Des experts indépendants ont accueilli avec prudence les résultats de l’étude de Pfizer, mais ont déclaré que la situation nécessitait une vigilance constante. Paul Hunter, professeur de médecine à l’université britannique d’East Anglia, a déclaré que « le jury n’a pas encore déterminé l’impact de la variante sud-africaine sur l’efficacité du vaccin ». Deborah Dunn-Walters, professeur d’immunologie à l’université du Surrey en Grande-Bretagne, a déclaré qu’il était « rassurant » que Pfizer surveille de près les variantes.
Des tests continus seront nécessaires, selon les experts, pour dissiper les inquiétudes quant à la protection des vaccins administrés à des millions de personnes dans le cadre de la lutte contre la pandémie, car le virus mute. Le COVID-19 a tué plus de 1,8 million de personnes dans le monde.
« Les preuves ne sont pas concluantes, mais beaucoup d’éléments indiquent que les vaccins à ARNm existants couvrent bien les nouvelles variantes. C’est la bonne nouvelle », a déclaré Andreas Bergthaler, chercheur principal au Centre de recherche en médecine moléculaire de l’Académie autrichienne des sciences à Vienne.

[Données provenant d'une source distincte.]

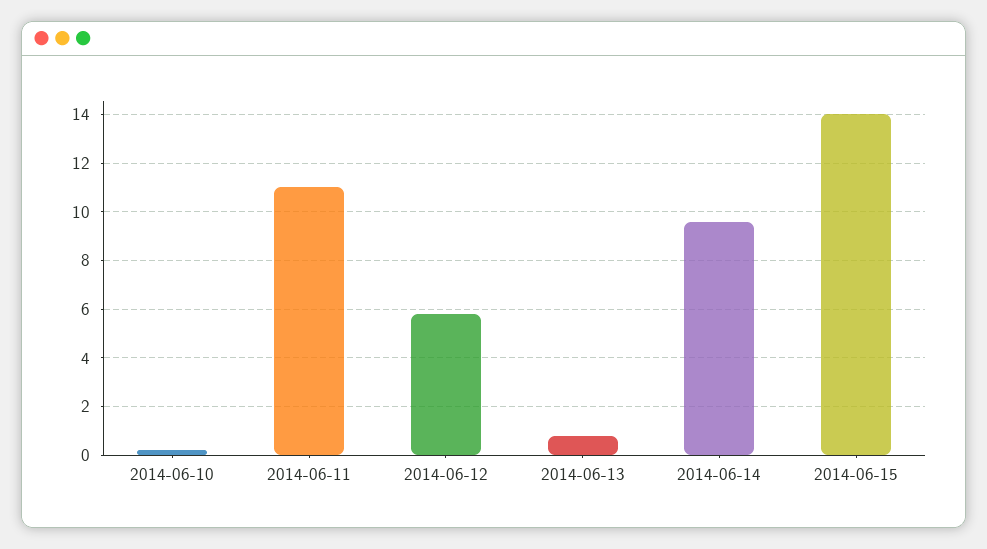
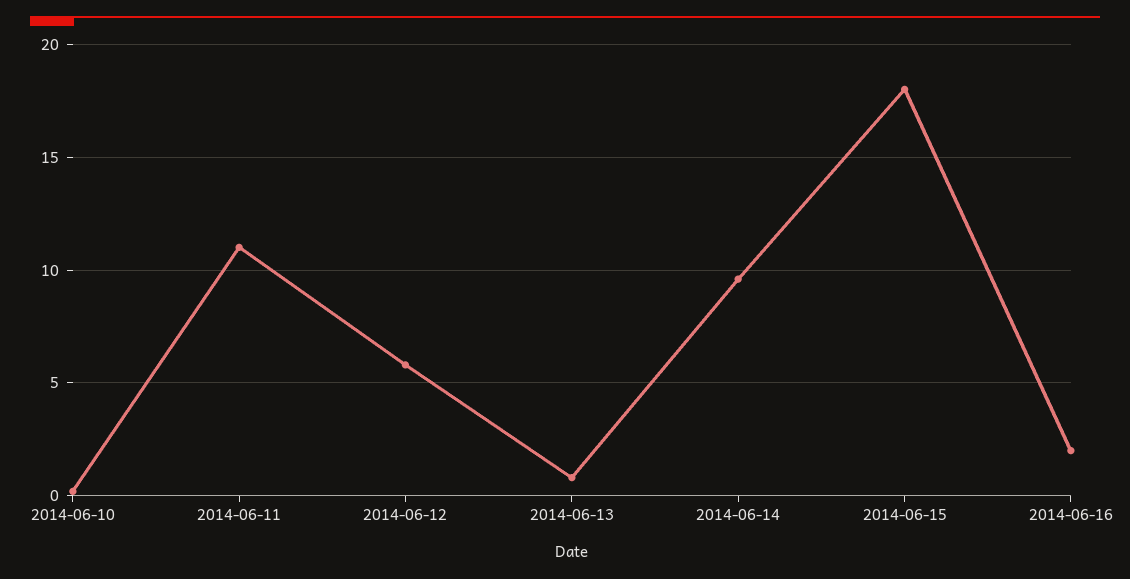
2014-06-15: 14 -> 18
2014-06-16: none -> 2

« C’est une bonne nouvelle, principalement parce que ce n’est pas une mauvaise nouvelle. Si le résultat opposé avait été trouvé, que le vaccin ne semblait pas avoir d’efficacité contre la variante du virus étudié, cela aurait été mauvais et très préoccupant. Mais cela ne nous donne pas encore une totale confiance dans le fait que le vaccin Pfizer (ou d’autres) apporteront certainement une protection. Nous devons tester cela cliniquement, et les données à ce sujet devraient être disponibles au Royaume-Uni dans les prochaines semaines », explique Stephen Evans, professeur de pharmacoépidémiologie à la London School of Hygiene & Tropical Medicine.
Tests et mises au point
AstraZeneca, Moderna et CureVac cherchent également à savoir si leurs vaccins protègent contre les variantes de coronavirus qui se répandent rapidement. Ils ont déclaré qu’ils s’attendent à ce qu’ils soient efficaces, mais n’ont pas précisé quand les résultats de l’étude seront publiés.
Le vaccin COVID-19 de Pfizer/BioNTech et celui de Moderna, qui utilisent tous deux la technologie de l’ARN messager synthétique, ou ARNm, peuvent être rapidement adaptés pour faire face à de nouvelles mutations du coronavirus si nécessaire. Les scientifiques ont suggéré que les changements pourraient être effectués en six semaines seulement. Eleanor Riley, professeur d’immunologie et de maladies infectieuses à l’université d’Edimbourg, a déclaré que des études similaires devraient être répétées à mesure que de nouvelles mutations apparaissent : « Il pourrait être nécessaire de modifier le vaccin au fil du temps ».